## **Principal Component Analysis & Kmeans Clustering**

#### Reflection exercises for each group:

1. At the top of the Colab notebook that you share with everyone, please include your responses to the following questions:
  - Choose at least 1 dataset to explore in more detail.
  - What is the projection for this dataset?
  - Where can you find more information on how the data were collected and how to interpret the metadata?
  - Think about what data type each variable is.
  - Is it vector or raster data? What properties exist for each dataset?
  - What resolution are your data?

2. At the top of the Colab notebook, write a short summary detailing the processing steps in the notebook and your results.
  - Although these topics may be far removed from your own interests, how could these steps and analyses help in your own work?

3. OPTIONAL - Expand your script by adding additional processing, analysis, or other data.

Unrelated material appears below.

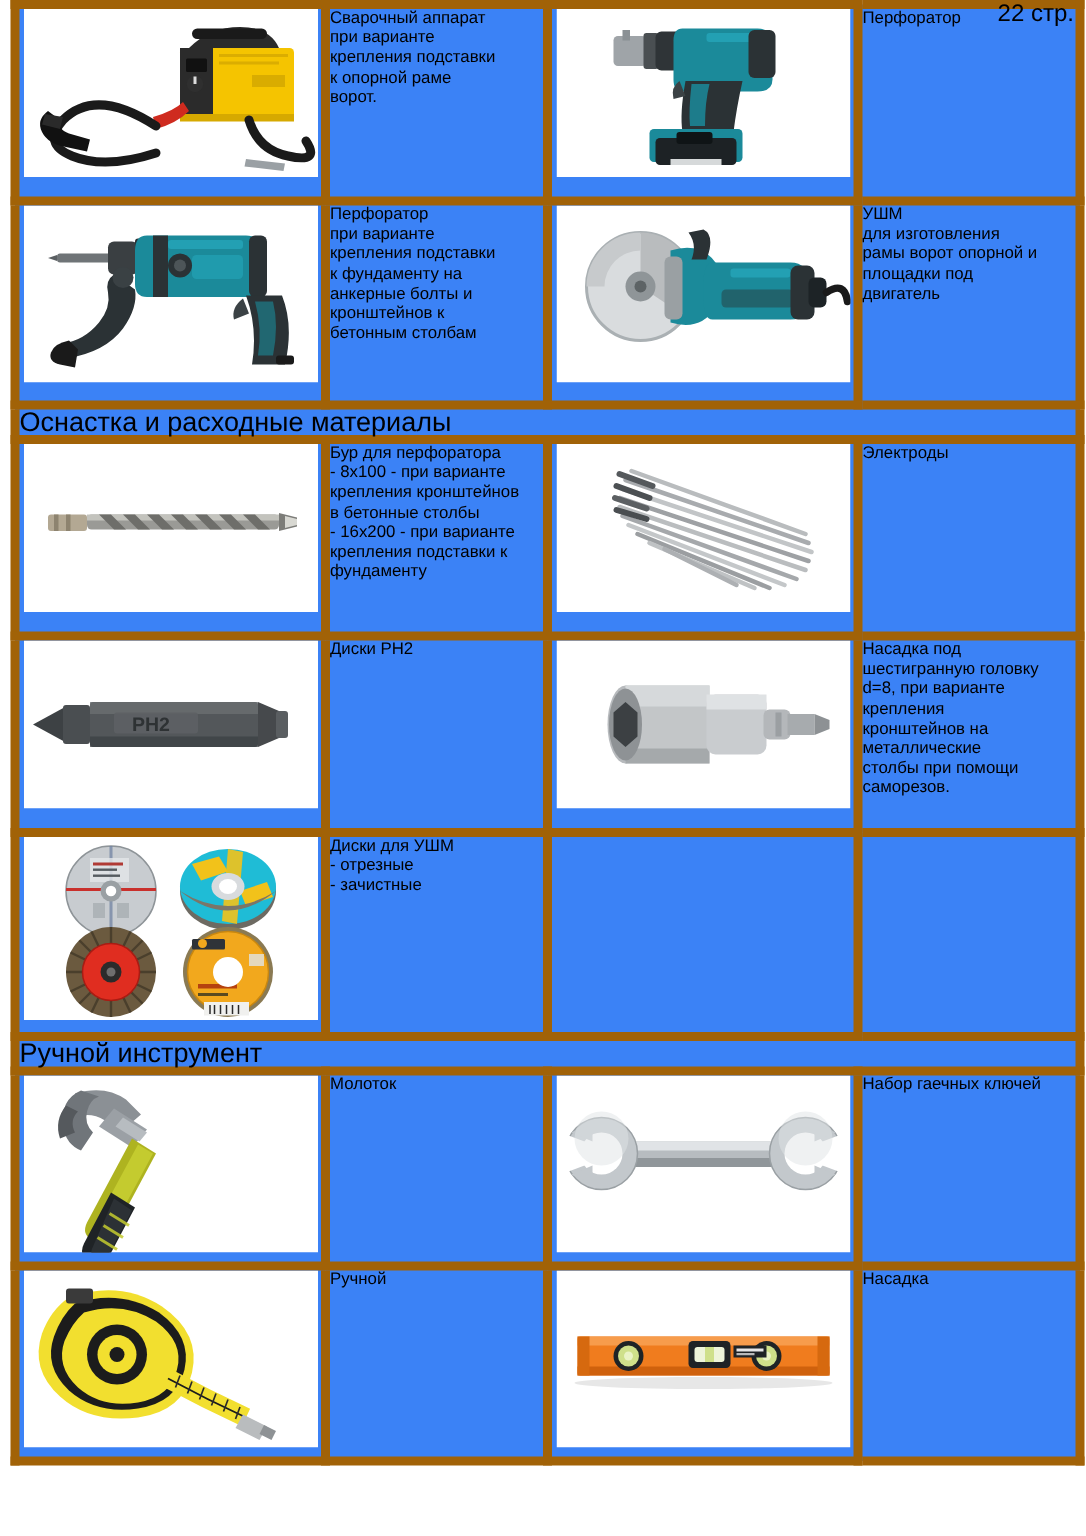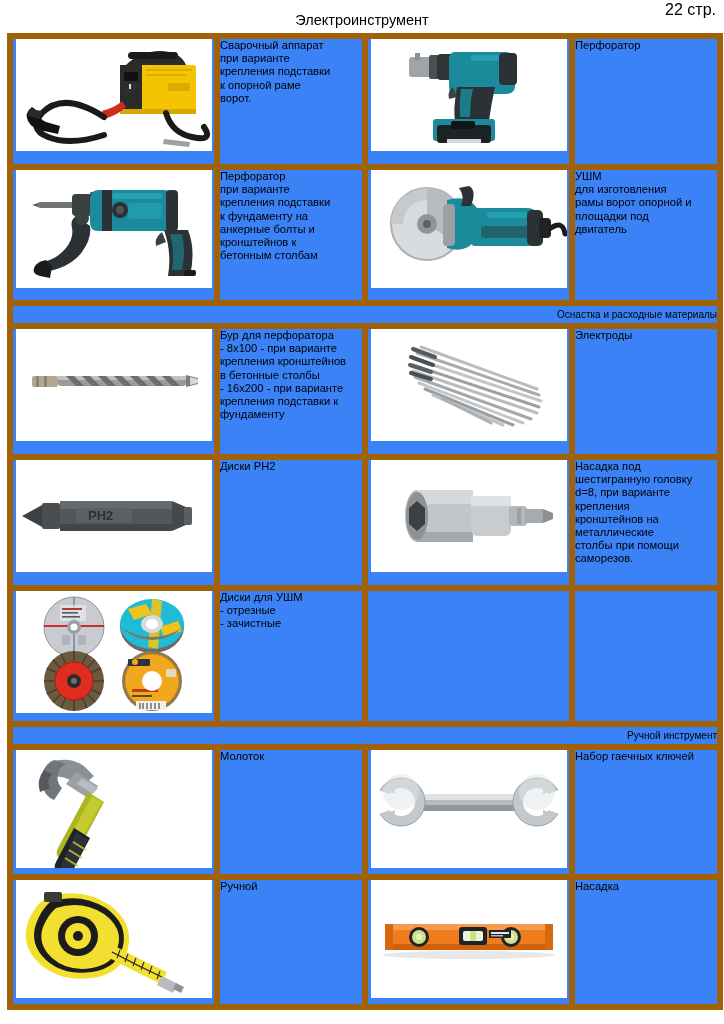"Электроинструмент" div.doc-title { html: <div>Электроинструмент</div> -> none }
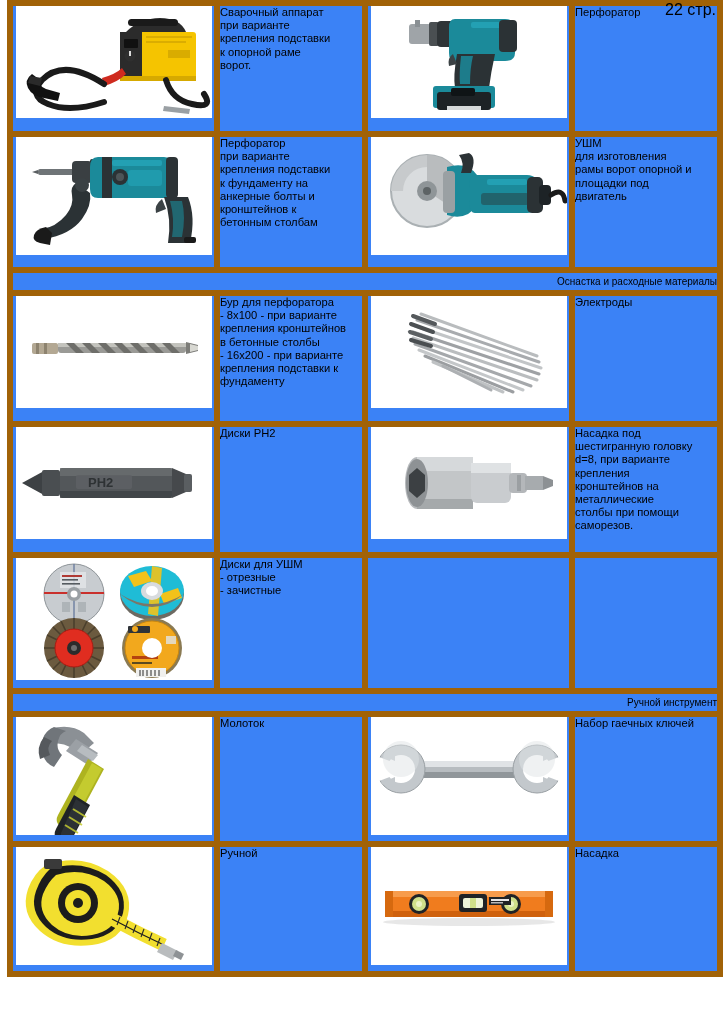"Оснастка и расходные материалы" td.section { font-size: 10px -> 18px; text-align: right -> left }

As you're working through your exercise, **add code chunks to further document your scripts. Add additional comments to the code itself to clarify complicated processes.**




---



In [None]:
import numpy as np
import ee
import geemap
import geemap.colormaps as cm
ee.Authenticate()
ee.Initialize(project='')
geemap.ee_initialize(project='')

In [None]:
############### PCA Helper Functions (from GEE documentation linked below) ###############
# From GEE: https://developers.google.com/earth-engine/guides/arrays_eigen_analysis

def get_principal_components(centered, scale, region):
  '''INPUTS:
  centered: a mean zero image,
  scale: int
  region: geometry over which to perform analysis
  RETURNS:
  P-band image, normalized by SD
  '''
  numBands = centered.bandNames().length()
  # Collapse bands into 1D array
  arrays = centered.toArray()

  # Compute the covariance of the bands within the region.
  covar = arrays.reduceRegion(
      reducer=ee.Reducer.centeredCovariance(),
      geometry=region,
      scale=scale,
      maxPixels=1e9,
  )

  # Get the 'array' covariance result and cast to an array.
  # This represents the band-to-band covariance within the region.
  covar_array = ee.Array(covar.get('array'))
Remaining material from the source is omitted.